Dear Family and Friends,

Oh dear what an embarrassing situation unfolded in Zimbabwe over the past fortnight. Subsequent to an absolutely chaotic ten days following the announcement by the government of a new currency and the immediate collapse of all banking and other payment systems, we quickly became the laughing stock. Zimbabwe’s repeated answer to economic chaos is to change the currency, give it a new name, strip a bunch of digits off the end, waste unknown millions on printing another lot of bank notes and then pretend it’s just business as usual. But it’s not business as usual and the sillier this change-over became the faster the back pedaling got.

As we all tried to get our heads round what had happened, how we were going to pay bills with old money no one wanted and new money which hadn’t even been released yet, out came the Reserve Bank Governor, John Mushayavanhu to stir the pot a bit more. ‘We didn’t know much about the structured currency,’ he said of the ZiG. ‘We got a consultant from the World Bank. … maybe they didn’t advise us properly…. if you blame me you’re actually blaming the World Bank.’  Oh no! As one, we put our hands over our faces!  Blame it on the World Bank! What a thing to say. Then the big stick emerged and threats came thick and fast. A week before the new bank notes were even released over 100 currency dealers were arrested in Harare, the state media bragged about it but we all know that 100 dealers is a drop in the vast ocean of street currency traders who literally line the pavements outside every supermarket offering to change your US dollars at a rate significantly higher than you can get in the bank. One press report quoting a currency dealer said: “We are all in this mess together. The police can come to assault us ….. but after work they will come to us asking for the US dollars.”

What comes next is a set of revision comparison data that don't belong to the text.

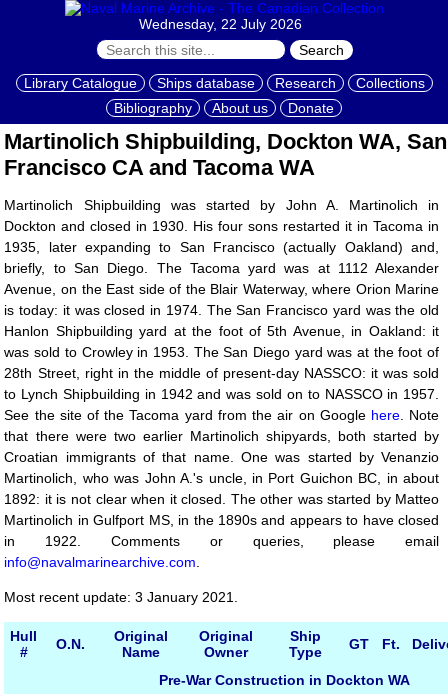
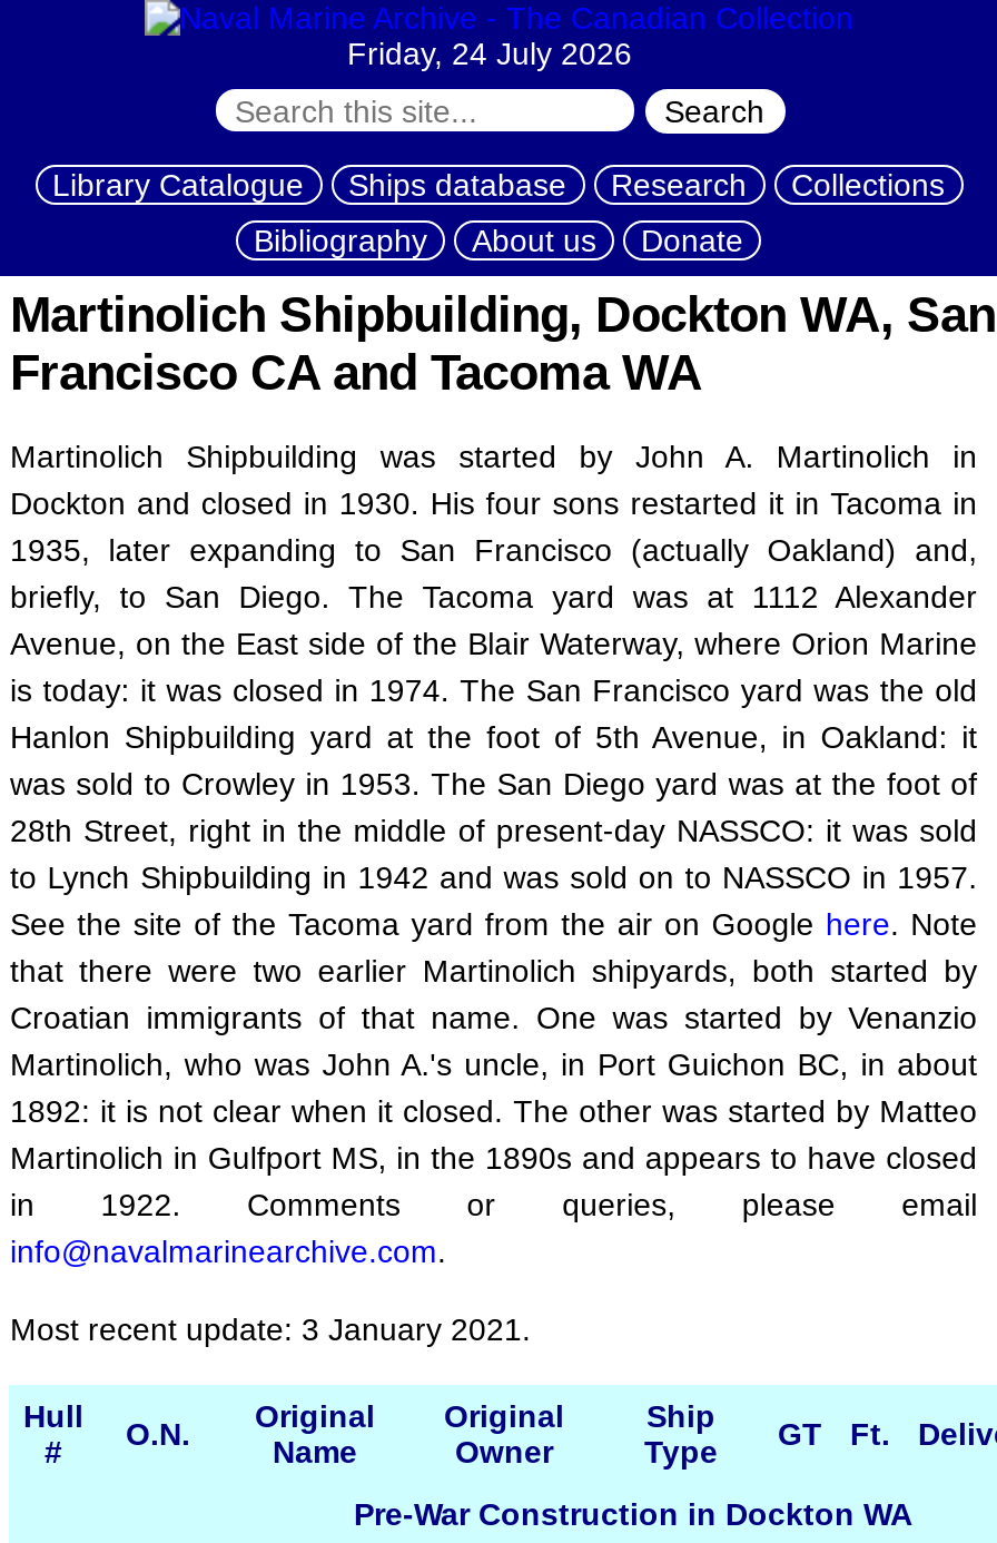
[138,16,310,32] Wednesday, 22 July 2026 -> [347,36,650,71] Friday, 24 July 2026

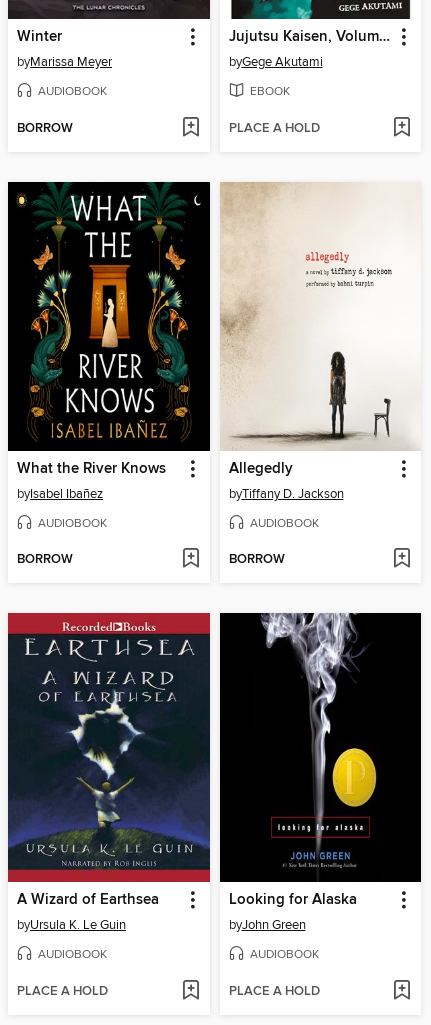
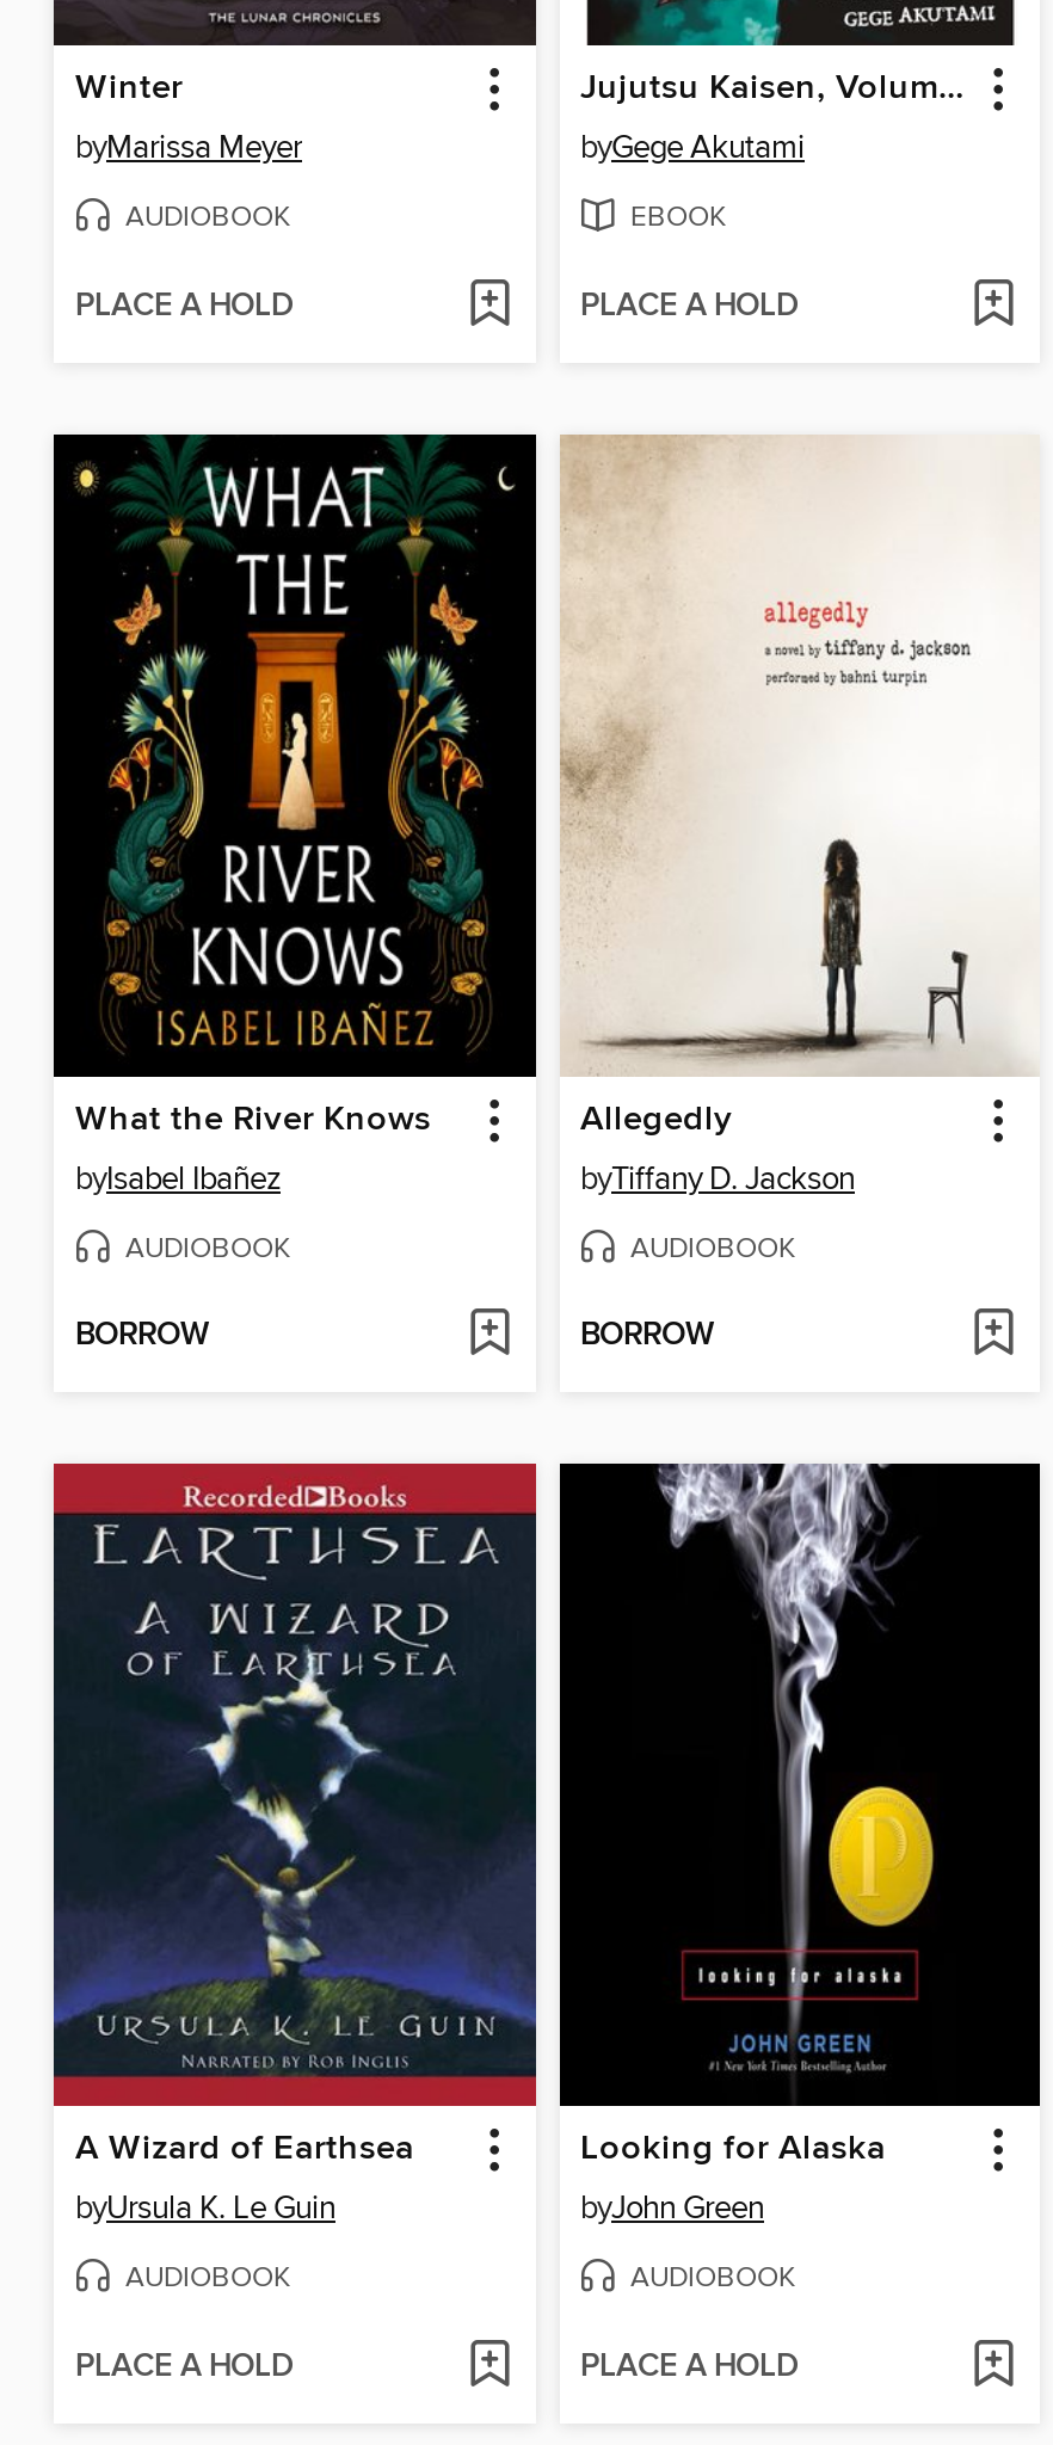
[17,120,73,137] BORROW -> [75,287,292,327] PLACE A HOLD

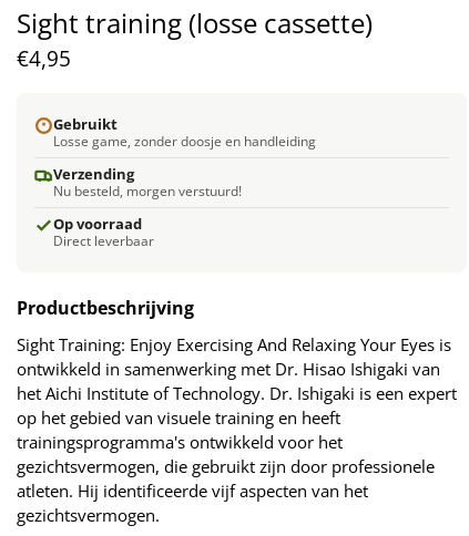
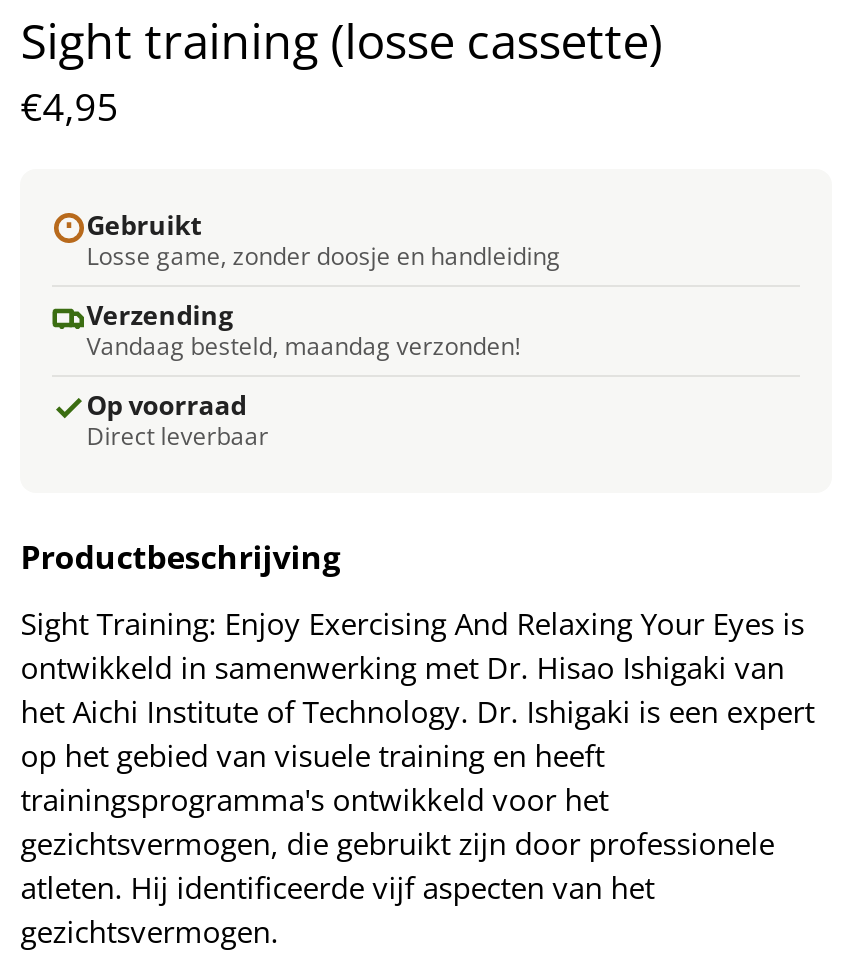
[53,182,242,201] Nu besteld, morgen verstuurd! -> [86,328,520,362] Vandaag besteld, maandag verzonden!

One economist put his finger on it when he said: ‘Do you think the government has enough police to arrest seven million people? Everyone has been changing money on the parallel market.’ He’s right of course because for the past 15 years we have all been buying or selling US dollars on the side of the road where we can get at least a third, half or more for our US dollars than the banks will give us. How do our leaders think we have all survived these years of mayhem? And how do they think so many people have got so rich so quickly? This week the conversion rate for ZiG to US dollars went from the bank- stated rate of 13.38 ZiG’s for one US dollar to 16, then 19, then 23 and that was before the new ZiG bank notes had even been released. So, what’s in a name, call it the ZWL, the RTGS dollar or the ZiG dollar, how will this one be any different and turn around 24 years of mess?

On the day that the new ZiG notes were supposed to be made available to the public I took a trip into town. There were no ZiG’s anywhere by mid-morning, no one had them but everyone was looking, asking, waiting, standing around. It’s the end of the month, bills have to be paid, school fees are waiting, rent is due.

With business as unusual as ever, I went to seek out a friend who I knew was in trouble with pain which haunts her day and night. Most of her salary is in local currency and she can barely survive a week on it, let alone get medical help. My friend is the epitome of Zimbabwe, she suffers in silence behind her smile, always limping and in pain and when I look in her eyes, the pain is forever lurking there. I found her and we embraced. ‘How is the pain,’ I asked, but she just shook her head and I knew instantly. I pressed an envelope with a few bank notes into her hands, ‘to help you cope with your pain,’ I said. She was overwhelmed and looked away. We embraced again, both our eyes wet with tears, words weren’t needed, they never are, this is our beautiful, broken Zimbabwe.

My Letter today is for my friend in pain and for the person who helped me through a particularly hard time this week. This is what Zimbabwe’s never-ending crisis is about, highs and lows and helping each other out whenever we can.

There is no charge for this Letter From Zimbabwe but if you would like to donate please visit my website. Until next time, thanks for reading this Letter From Zimbabwe now in its 24th year, and my books about life in Zimbabwe, a country in waiting.

Ndini shamwari yenyu (I am your friend)

Love Cathy 2 May 2024.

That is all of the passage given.